A criminal behaviour order was made in respect of Neil Young which bans him from the retail park for the next three years.

He is not to approach people in the Wrexham county area asking for money and he is not to loiter outside shops encouraging people to give him money.

Young, 31, who had a c/o address in Pentre Gwyn in Wrexham but who has been living in a tent, appeared from custody at North East Wales Magistrates’ Court at Mold, after he breached his bail conditions not to enter the retail park.

He was jailed for 150 days after he admitted shoplifting from Sainsbury’s, resisting police, a public order offence and possessing crack cocaine.

District Judge Chris Johnson said he had continued to offend while the subject of a suspended prison sentence.

In the circumstances he had no alternative but to impose an immediate custodial sentence, he said.

Prosecutor Rhian Jackson said the defendant was well known as someone who sat outside Sainbury’s where he said people would give him food and money.

But a woman in her 60s had become upset after she approached the defendant, who she had known from outside the store where she was a regular shopper, and politely spoke to him about an earlier incident where it was alleged he had approached another pensioner and upset him, asking him for money.

He became abusive, swore at her and told her to watch her back.

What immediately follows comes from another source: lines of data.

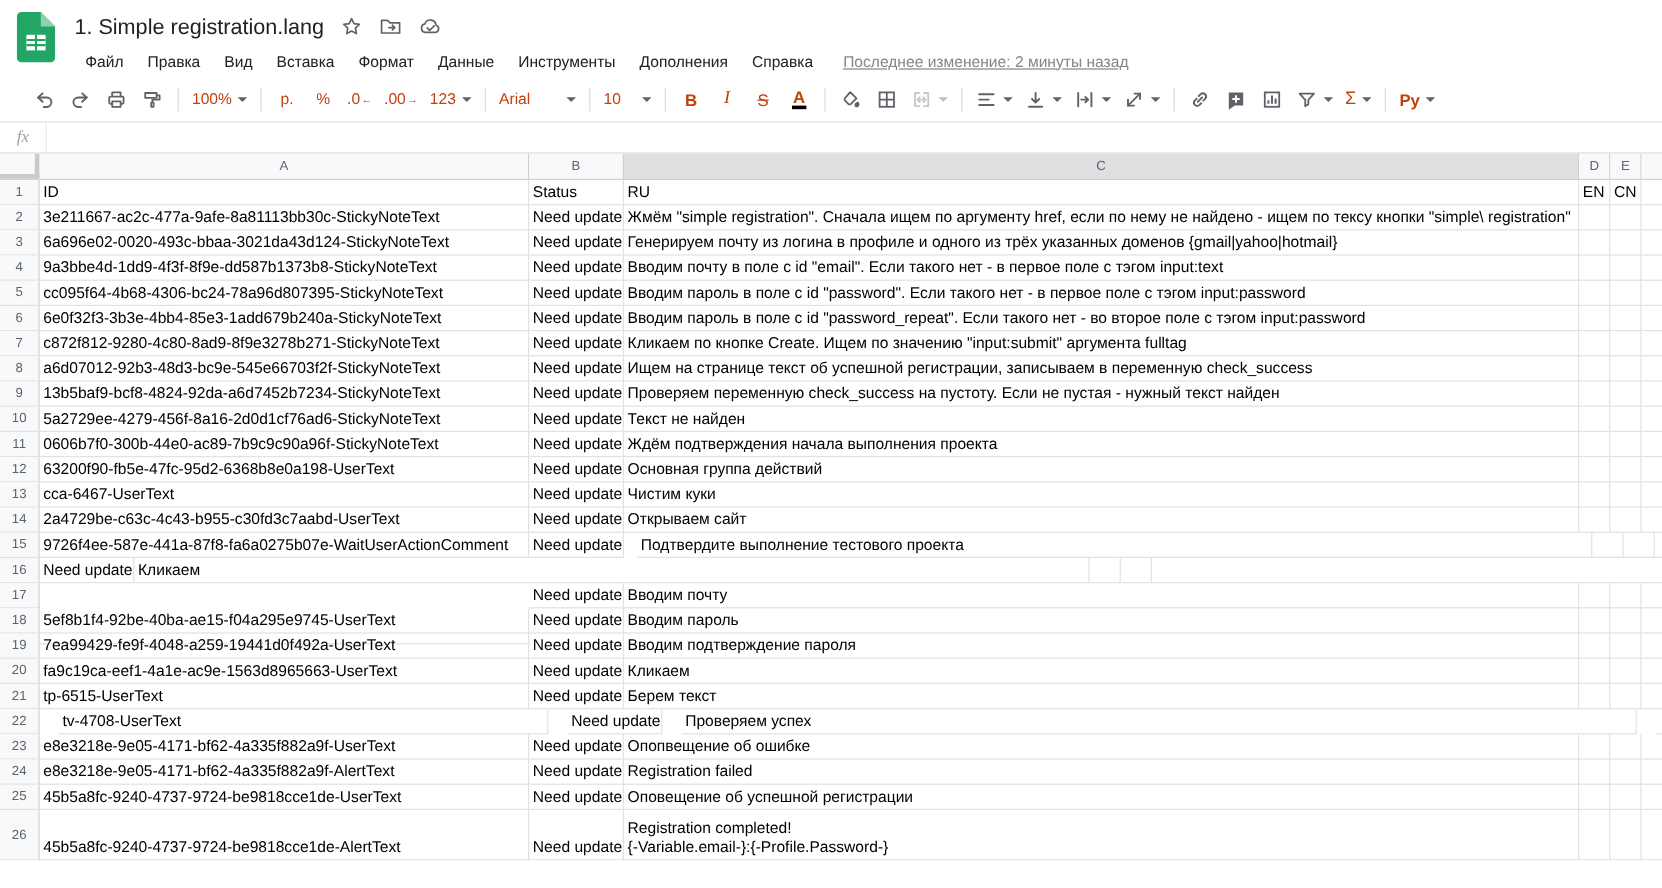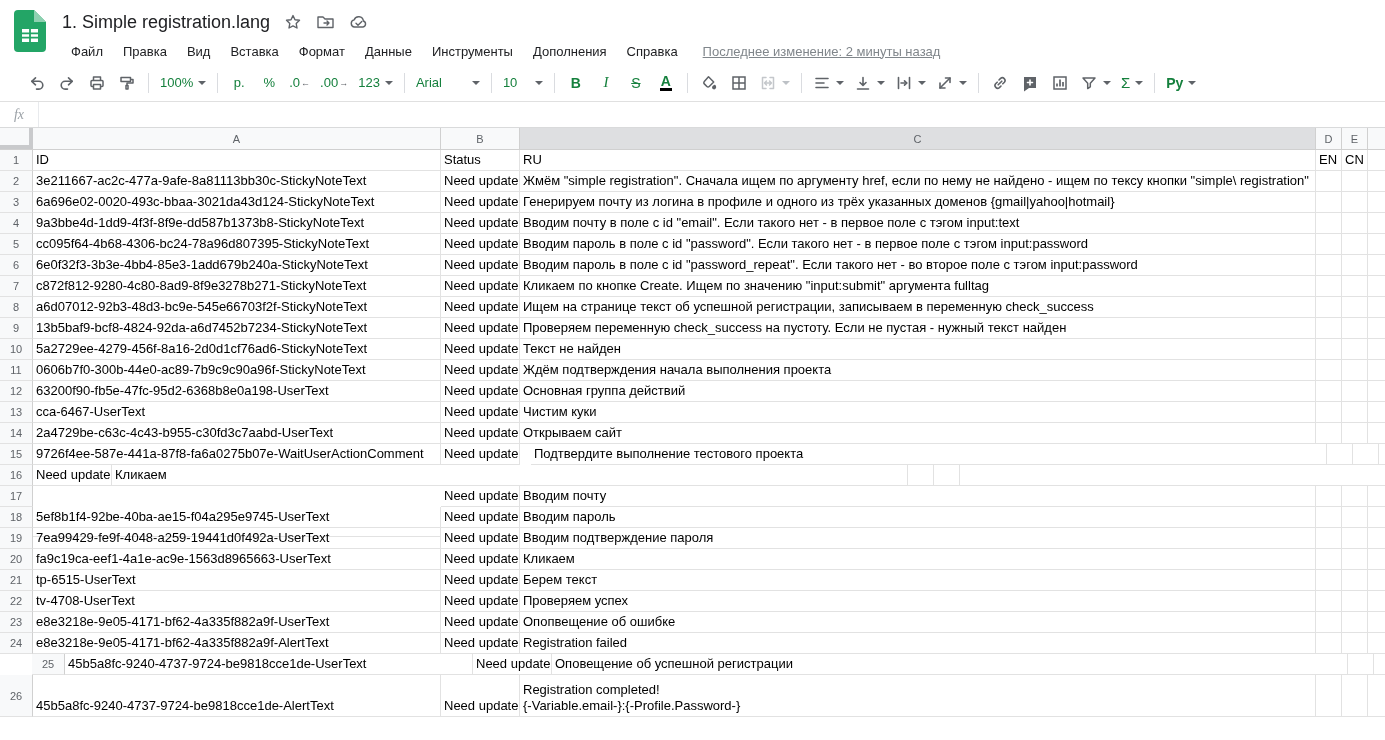--- a/index.html
+++ b/index.html
@@ -25,7 +25,7 @@
     min-width:26px; padding:0 3px; margin:0 2px; background:none; border:none;
     border-radius:2px; cursor:pointer; color:#444746; }
   .tb svg { display:block; }
-  .tb-text { font-size:13px; color:#15803d; }
+  .tb-text { font-size:13px; color:#c2410c; }
   .tsep { width:1px; height:20px; background:#dadce0; margin:0 6px; flex:0 0 auto; }
   .caret { width:0; height:0; border:4px solid transparent; border-top:4px solid #5f6368;
     margin-left:5px; margin-top:4px; }

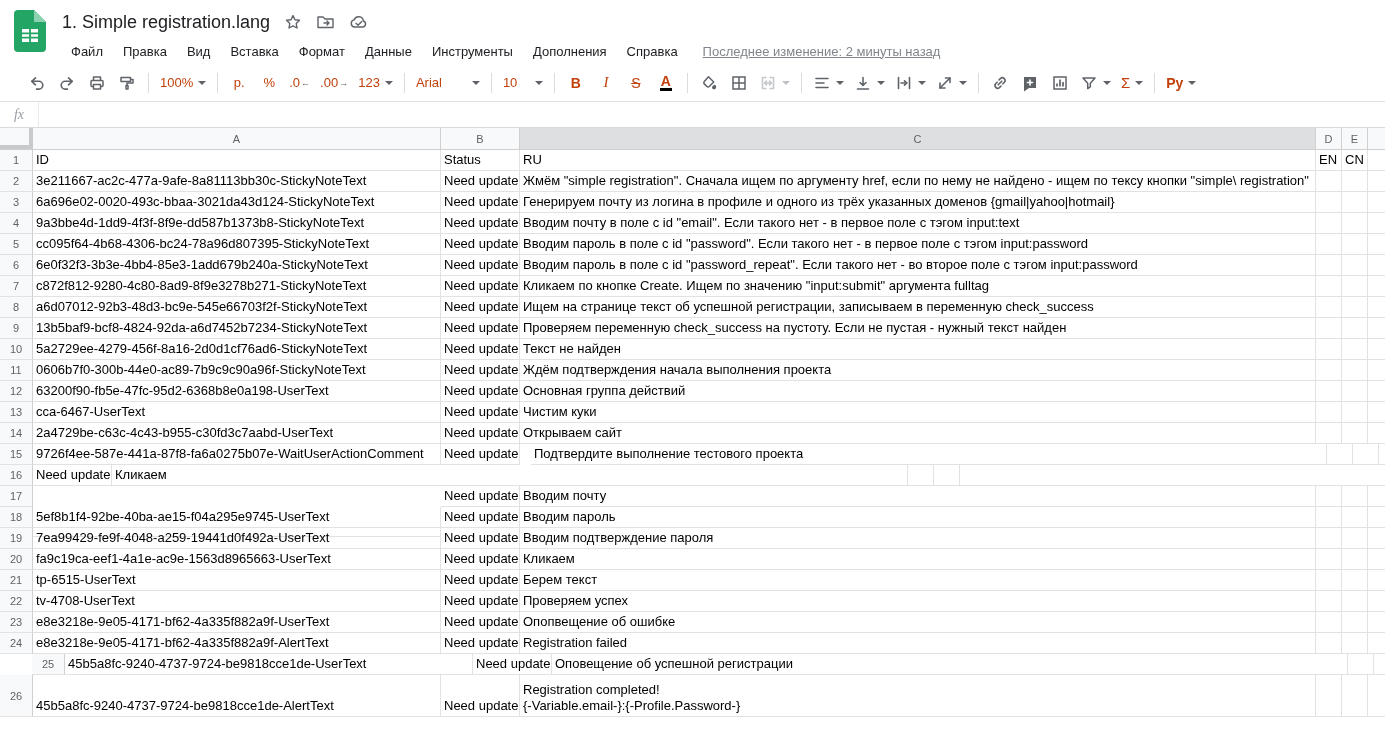--- a/index.html
+++ b/index.html
@@ -479,7 +479,7 @@
         <div class="cell" style="width: 26px;"></div>
         <div class="cell filler"></div>
       </div>
-      <div class="row" style="height: 21px;">
+      <div class="row" style="height: 21px; gap: 16px;">
         <div class="rowhdr">22</div>
         <div class="cell" style="width: 408px;">tv-4708-UserText</div>
         <div class="cell" style="width: 79px;">Need update</div>

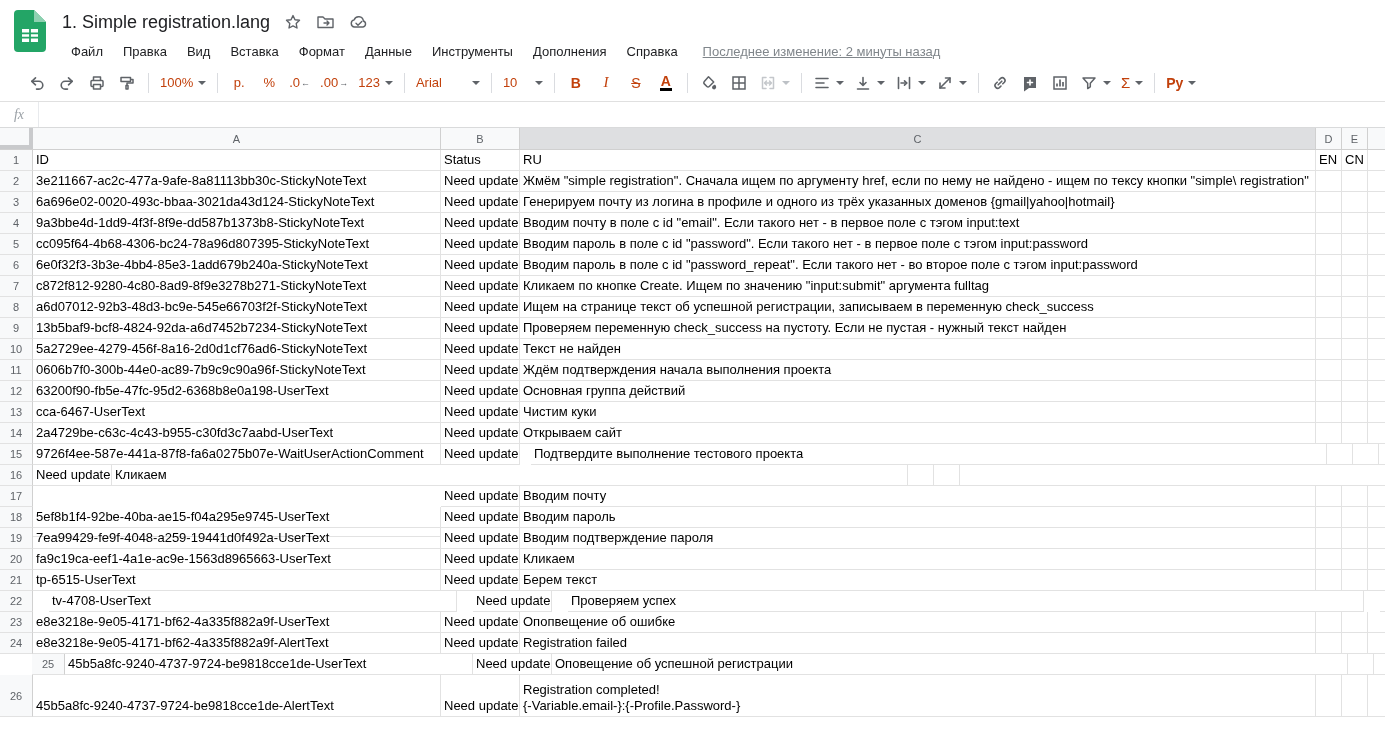--- a/index.html
+++ b/index.html
@@ -506,7 +506,7 @@
         <div class="cell" style="width: 26px;"></div>
         <div class="cell filler"></div>
       </div>
-      <div class="row" style="height: 21px; padding-left: 32px;">
+      <div class="row" style="height: 21px;">
         <div class="rowhdr">25</div>
         <div class="cell" style="width: 408px;">45b5a8fc-9240-4737-9724-be9818cce1de-UserText</div>
         <div class="cell" style="width: 79px;">Need update</div>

On another occasion he was seen defecating near a tree close to the supermarket.

He had also been abusive to staff and told one that he would knife her.

Wraps of cocaine had been found on him.

Later in interview he said people were making things up to get him into trouble or had misheard.

“If I had a knife I would cut my own throat,” he told officers.

Sainsbury’s had written a letter banning him from the premises because he was such a nuisance to staff and customers but he ignored it and continued to attend, the court heard.

Young, who had previous convictions for 107 offences, was said to have engaged with the probation service but not fully.

Christie Ankers-Phillips, defending, said it was her client’s case that he did not bother people outside the store but people who knew him gave him food and drink when they saw him there.

He had stayed away from other homeless people because he did not want to associate with them.

More recently it had been his late father’s birthday and the anniversary of his death.

He had offended but she said it was all linked to his drug problem.

She suggested further intervention from the probation service rather than send him back to custody.

The probation service had said that if he went to custody then on his release he could seek assistance with his housing situation.

But Miss Ankers-Phillips said her client had been to custody several times but he remained homeless on his release.

“He does need help with his drug issues,” she said.

(*) On New Year’s Day Young appeared in court from custody after he breached his bail not to go to Sainsbury’s.

He was seen sitting outside and he claimed that he was simply waiting for a Good Samaritan.

The defendant had been put up in a Premier Inn on Christmas Eve and Christmas Day by a couple as a gesture of good will.

They had promised him that they would do the same on New Year’s Eve and the defendant had simply been outside Sainsbury’s waiting for them, it was claimed. He was rebailed until later in January but was arrested for a breach of his bail conditions.